On Instagram, we are a tad more lively as a personality. For example, we post posts purely for entertainment or simply to raise awareness of the topic. Someone who hasn’t had any contact with our start-up network or our initiative, we can pick up that person much more on Instagram because that’s where the students are that are just still on campus but have never seen the CET or haven’t had a point of contact with it yet.

We have many more people who already had some connection with the CET on LinkedIn. Purely from a content perspective, we carry the more advanced content there. You already slightly assume that the audience knows the CET and specific terms and codes, and you can then communicate on that language level. Whereas Instagram, of course, is a little bit easier, a little bit more introductory.

And then there’s our child Facebook. Where can we start there? We differentiate the content primarily between Instagram, raising awareness of the topic, and Linkedin – deeper insights into the respective issues. And then see, okay, if we’re more likely to duplicate that for Facebook after all, because then the effort isn’t worth it because the organic reach on Facebook is minimal.

What would Enis recommend as a starting point for social media?

You should first take a step back and look at the big picture. You should think very clearly, why am I on social media in the first place? What do I even want to accomplish with it? Social media is not necessary for everyone. Sensitivity to it has been sharpened a bit, but it was just been a student job in the past. Here, go ahead, and post on social media. You’re already doing that. It’s clear that this gives away a lot of potentials, that you’re just there because everyone else is there.

I would take a step back to get the big picture because I should understand why I am doing this whole thing? What do I want to accomplish with this? Do I want to sell a product through social media? Then the approach is entirely different than if I want to appear as a personality on social media and create a digital image of myself.

For example, whether it’s for an extroverted person or a professionally super accomplished person who appears as a coach or a mentor on Instagram.

Once I’ve defined my goals, the second step is to understand how these artificial person talks, how they appear, how they communicate, and what linguistic devices they use, for example, to reflect the goals. That’s also something super important. If I want to build an extroverted personality or some crazy brand, I can’t just communicate factually. Then, I have to share correctly in the field accordingly. That’s where it goes in the branding direction.
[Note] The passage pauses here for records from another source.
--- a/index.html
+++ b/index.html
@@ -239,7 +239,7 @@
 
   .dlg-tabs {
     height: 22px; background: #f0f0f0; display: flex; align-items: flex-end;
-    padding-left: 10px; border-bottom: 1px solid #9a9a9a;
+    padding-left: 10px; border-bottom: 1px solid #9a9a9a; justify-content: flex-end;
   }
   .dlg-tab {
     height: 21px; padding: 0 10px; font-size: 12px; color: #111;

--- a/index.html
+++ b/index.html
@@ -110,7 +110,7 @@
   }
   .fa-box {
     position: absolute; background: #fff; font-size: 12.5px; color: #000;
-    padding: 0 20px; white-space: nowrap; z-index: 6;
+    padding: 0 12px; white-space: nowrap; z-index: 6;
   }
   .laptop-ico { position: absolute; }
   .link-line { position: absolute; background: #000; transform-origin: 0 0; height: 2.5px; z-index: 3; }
When I’m at the beginning, I mentioned this at the beginning, applying my five-five rule: Five huge brands active in the field. Then I can look at the American market and how the big brands are doing there. And then five niche accounts, how they are doing. The same applies to both LinkedIn and Instagram. And then I get inspired by the content.
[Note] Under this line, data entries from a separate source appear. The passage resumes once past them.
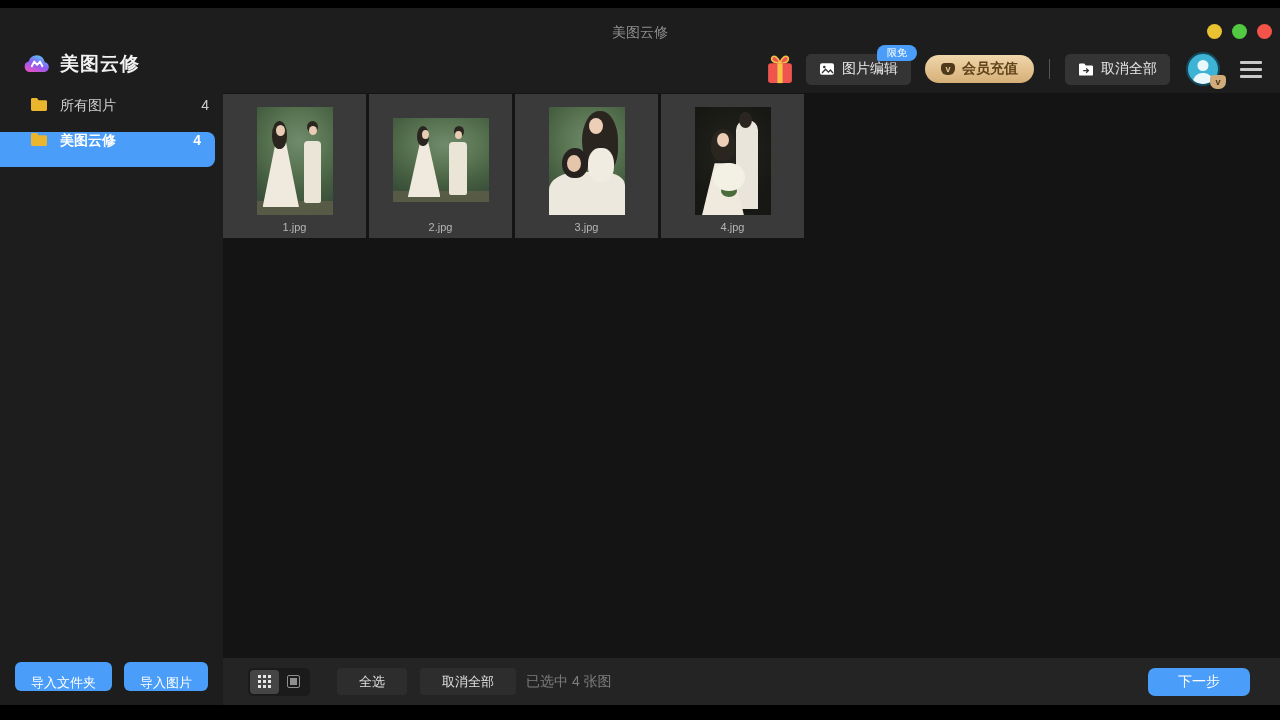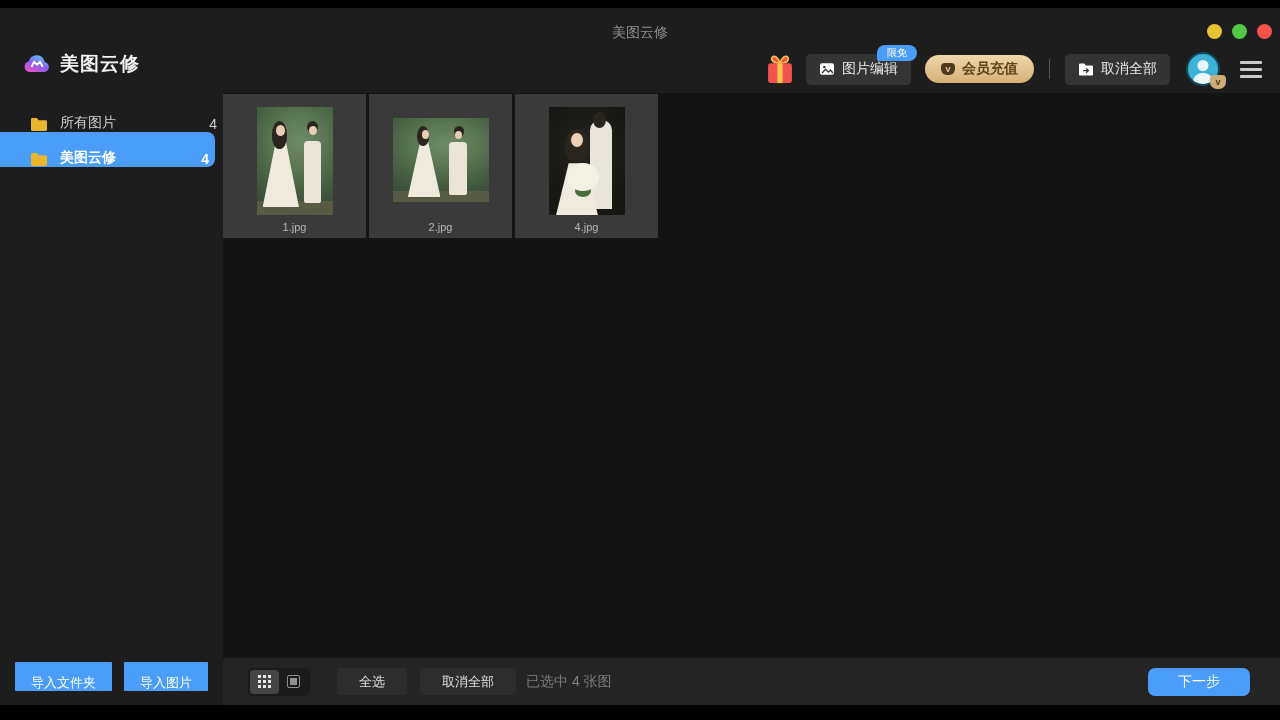--- a/index.html
+++ b/index.html
@@ -47,8 +47,8 @@
 
   
   .sidebar { position:absolute; left:0; top:85px; width:223px; height:612px; background:#1d1d1d; }
-  .folder-row { position:relative; height:35px; display:flex; align-items:flex-end;
-    padding:0 6px 0 30px; cursor:pointer; color:#cfcfcf; font-size:14px; }
+  .folder-row { position:relative; height:35px; display:flex; align-items:flex-start;
+    padding:0 14px 0 30px; cursor:pointer; color:#cfcfcf; font-size:14px; }
   .folder-row .fname { margin-left:12px; }
   .folder-row .fcount { margin-left:auto; font-size:14px; }
   .folder-row.selected { background:#4a9df8; width:215px; border-radius:0 8px 8px 0;

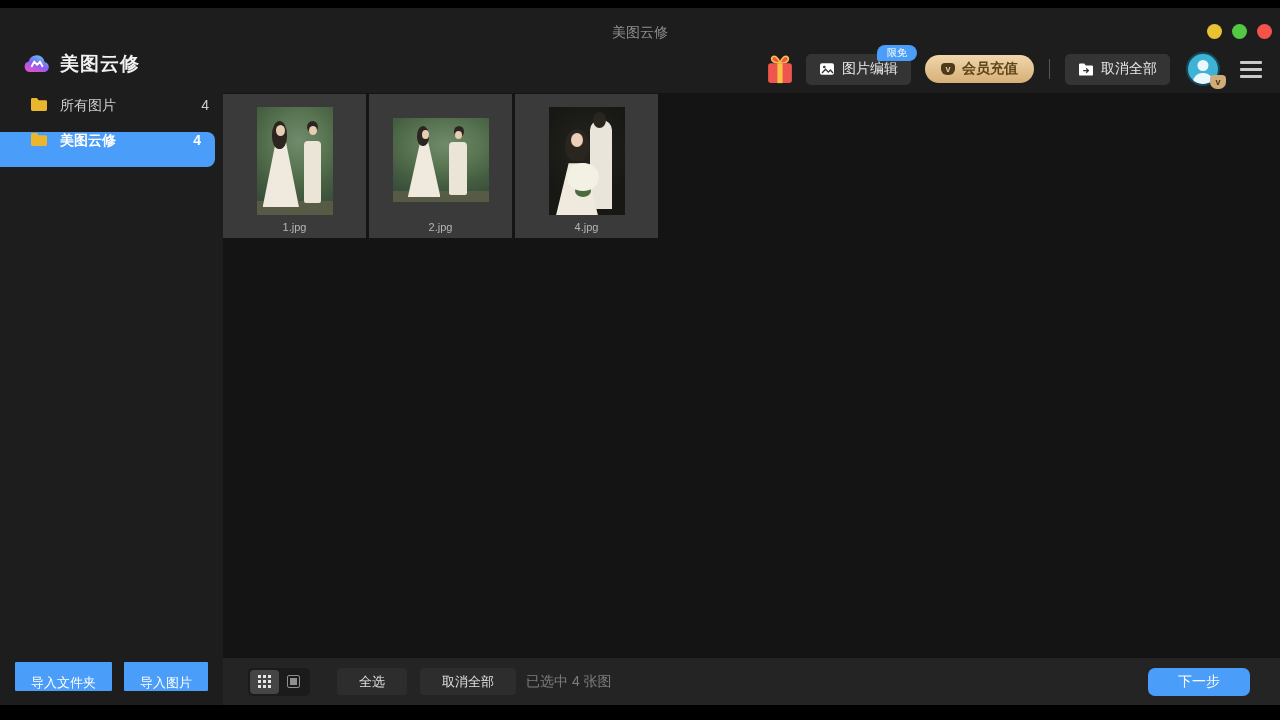--- a/index.html
+++ b/index.html
@@ -241,6 +241,17 @@
           <div class="fname-label">2.jpg</div>
         </div>
 
+        <div class="cell">
+          <div class="photo greenbg ph3">
+            <div class="p3-whites"></div>
+            <div class="p3-whair"></div>
+            <div class="p3-wface"></div>
+            <div class="p3-warm"></div>
+            <div class="p3-mhead"></div>
+            <div class="p3-mface"></div>
+          </div>
+          <div class="fname-label">3.jpg</div>
+        </div>
 
         <div class="cell">
           <div class="photo ph4">

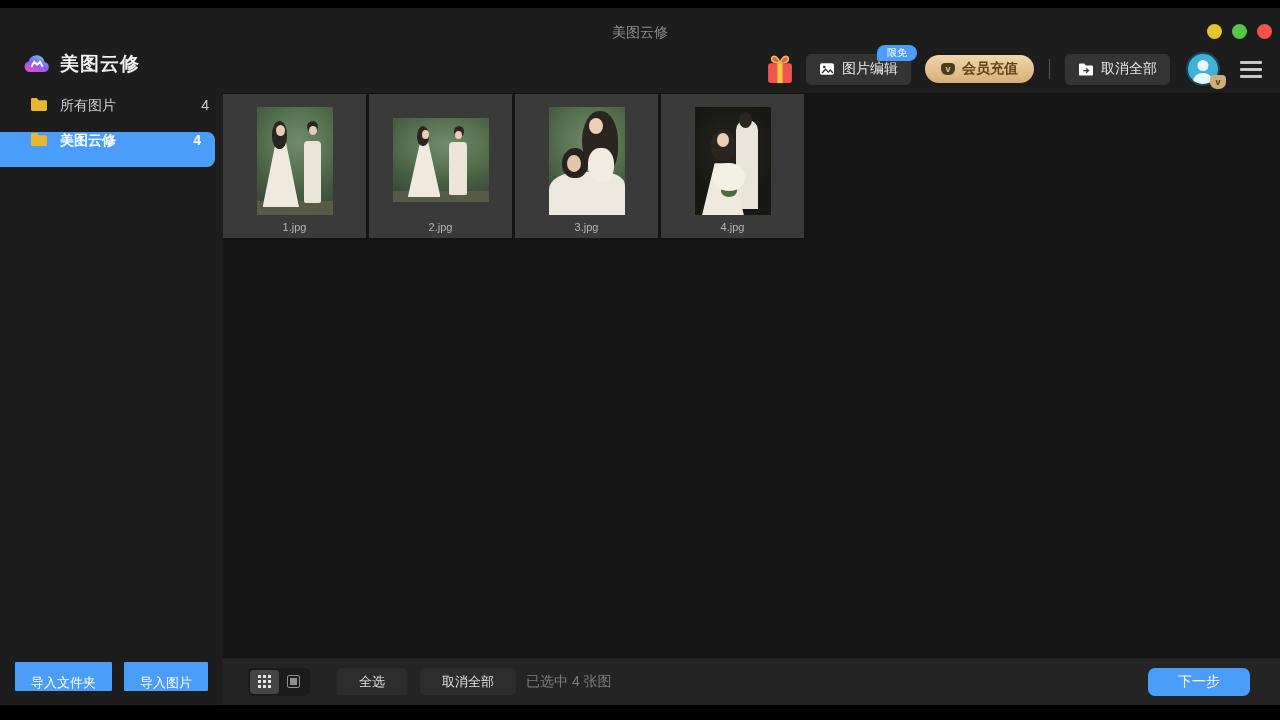--- a/index.html
+++ b/index.html
@@ -56,7 +56,7 @@
   .import-btns { position:absolute; left:0; bottom:14px; width:223px; display:flex;
     justify-content:center; gap:12px; }
   .btn-blue { background:#4a9df8; border:none; color:#fff; font-size:13px; height:29px;
-    padding:12px 16px; border-radius:1px; cursor:pointer; font-family:inherit; }
+    padding:12px 16px; border-radius:6px; cursor:pointer; font-family:inherit; }
 
   
   .main { position:absolute; left:223px; top:85px; width:1057px; height:612px; background:#141414; }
And sustained posting is super important. If I set a goal to post three times a day or if it’s only three times a week now. If I don’t follow that and I’m steady posting content, and I don’t let that get me down too, I have a community of three people at the beginning, consisting of my aunt, my best friend, and my girlfriend.

That continuity is what builds a community. The continuous posting, even if I only have a tiny community initially. Because people get on my account and already find 20 posts there and think there is an active person behind it. Who also posts content in specific periods. I might be more inclined to follow the account than if I only find two posts there from 2019 and 2021.

So get inspired, continuity, and definitely, set obvious goals beforehand. And sit back once, think about the purpose for what I am doing all this work? What do I want to achieve in the first place? Does this even fit with my entrepreneurial goals?